> **Records for the task**:
──────────────────────────────

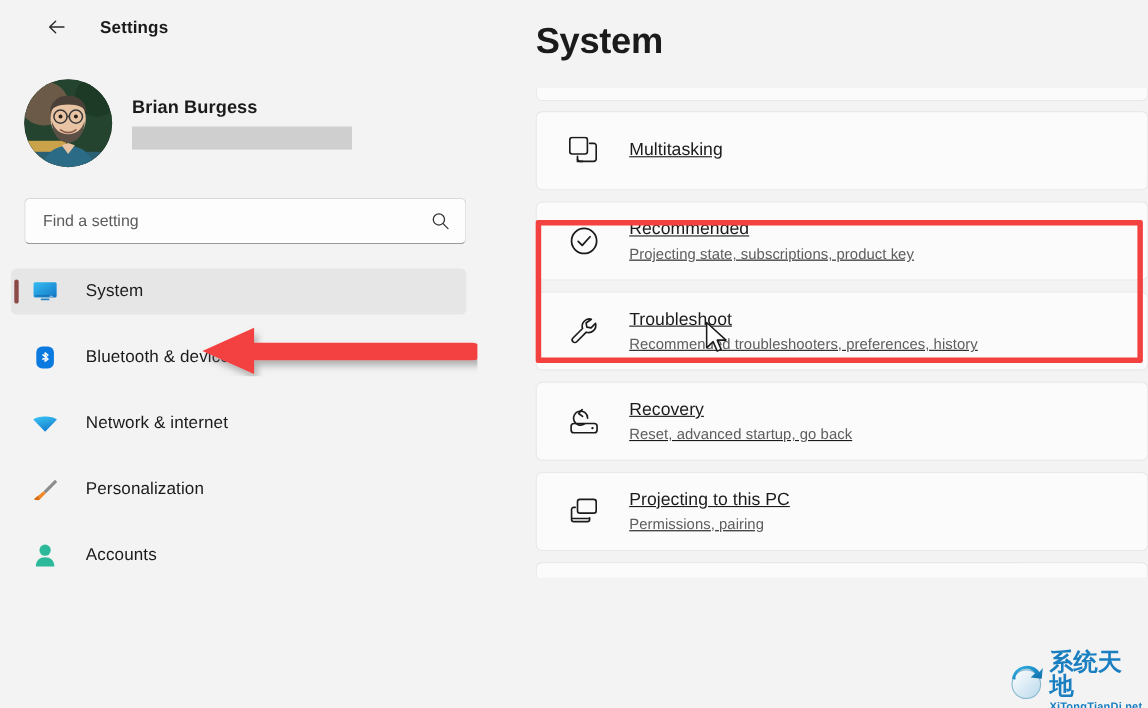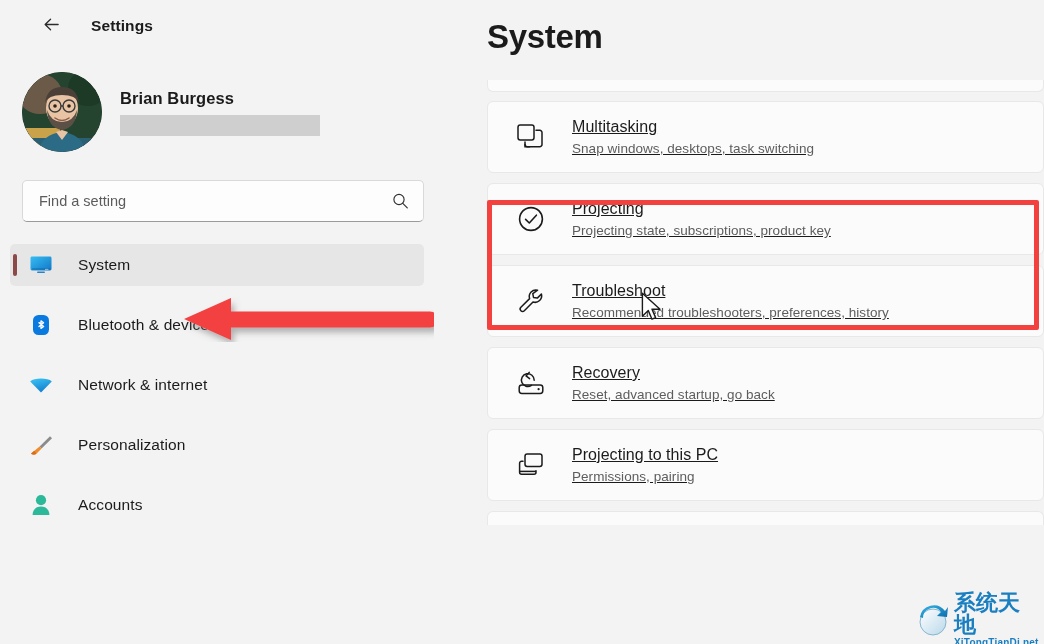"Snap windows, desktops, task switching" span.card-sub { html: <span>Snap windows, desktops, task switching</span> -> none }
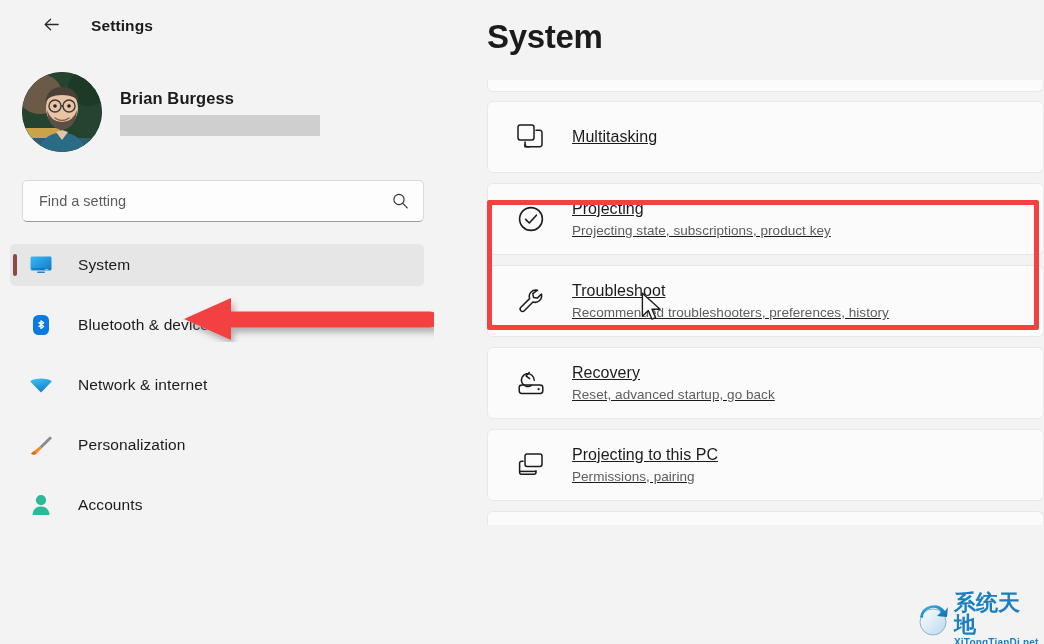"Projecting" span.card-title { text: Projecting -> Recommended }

──────────────────────────────

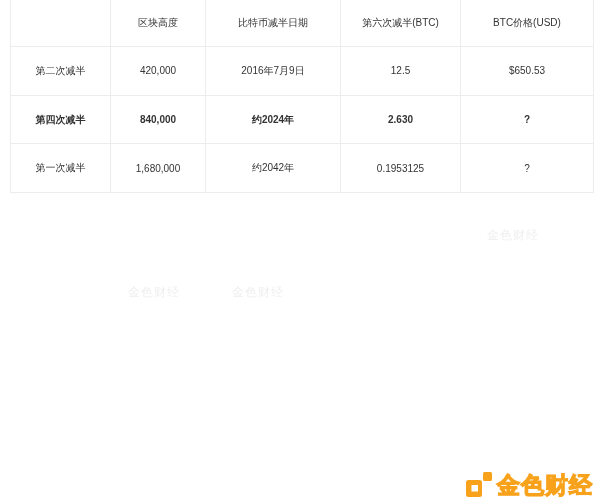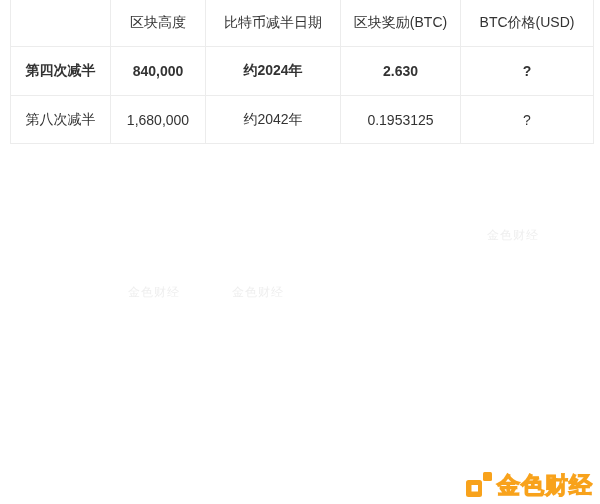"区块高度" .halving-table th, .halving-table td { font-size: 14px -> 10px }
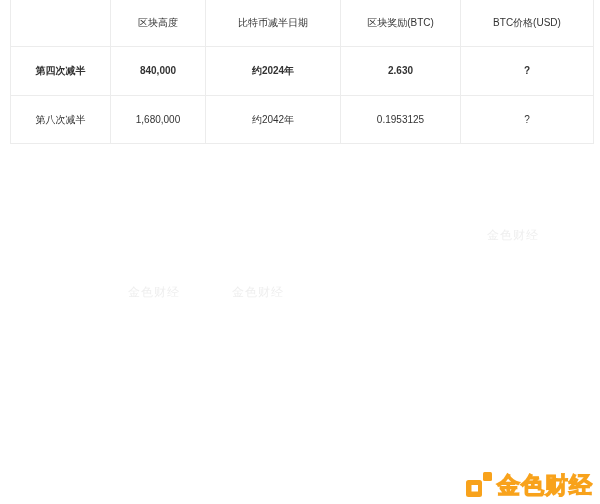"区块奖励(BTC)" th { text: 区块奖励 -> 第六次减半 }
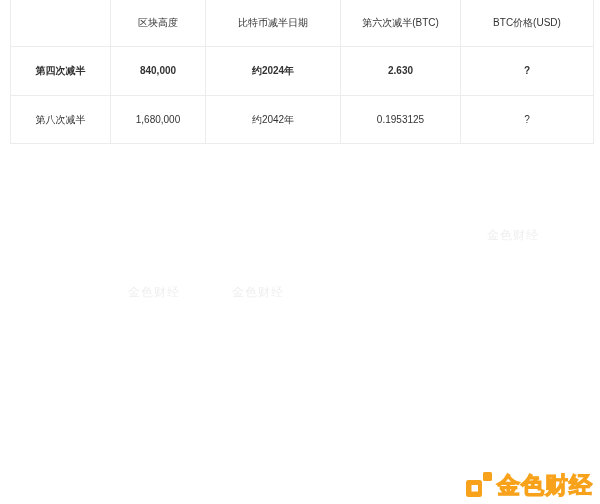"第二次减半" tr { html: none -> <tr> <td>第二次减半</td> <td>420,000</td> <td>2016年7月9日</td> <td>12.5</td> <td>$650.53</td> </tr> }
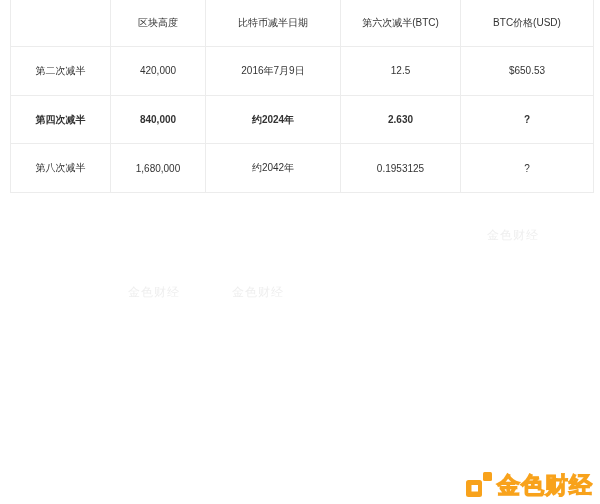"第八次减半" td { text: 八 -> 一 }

──────────────────────────────

> **Work instruction**: Only one stretch of the data is wanted: write out exactly the lines from the one holding "th, .halving-table td" through the one holding "text: 八 -> 一", both included, without the pictures.

> **Answer for this exercise**:
"区块高度" .halving-table th, .halving-table td { font-size: 14px -> 10px }
"区块奖励(BTC)" th { text: 区块奖励 -> 第六次减半 }
"第二次减半" tr { html: none -> <tr> <td>第二次减半</td> <td>420,000</td> <td>2016年7月9日</td> <td>12.5</td> <td>$650.53</td> </tr> }
"第八次减半" td { text: 八 -> 一 }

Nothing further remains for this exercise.